● **DATASET EXTRACT**
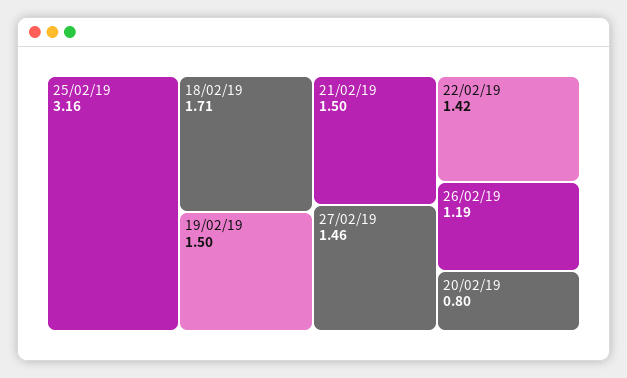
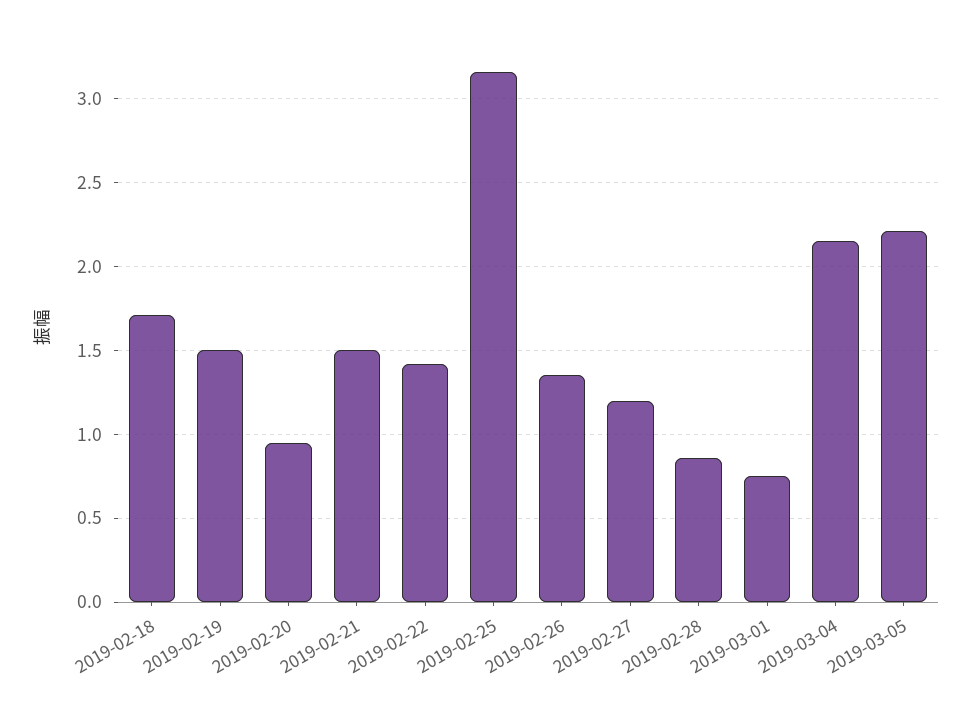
27/02/19: 1.46 -> 1.2
26/02/19: 1.19 -> 1.35
20/02/19: 0.8 -> 0.95
2019-02-28: none -> 0.85
2019-03-01: none -> 0.75
2019-03-04: none -> 2.15
2019-03-05: none -> 2.2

● **THE TASK**
Could you say how many lines in the data above contain "none"? Reply with the number alone.

● **SOLUTION FOR THIS EXERCISE**
4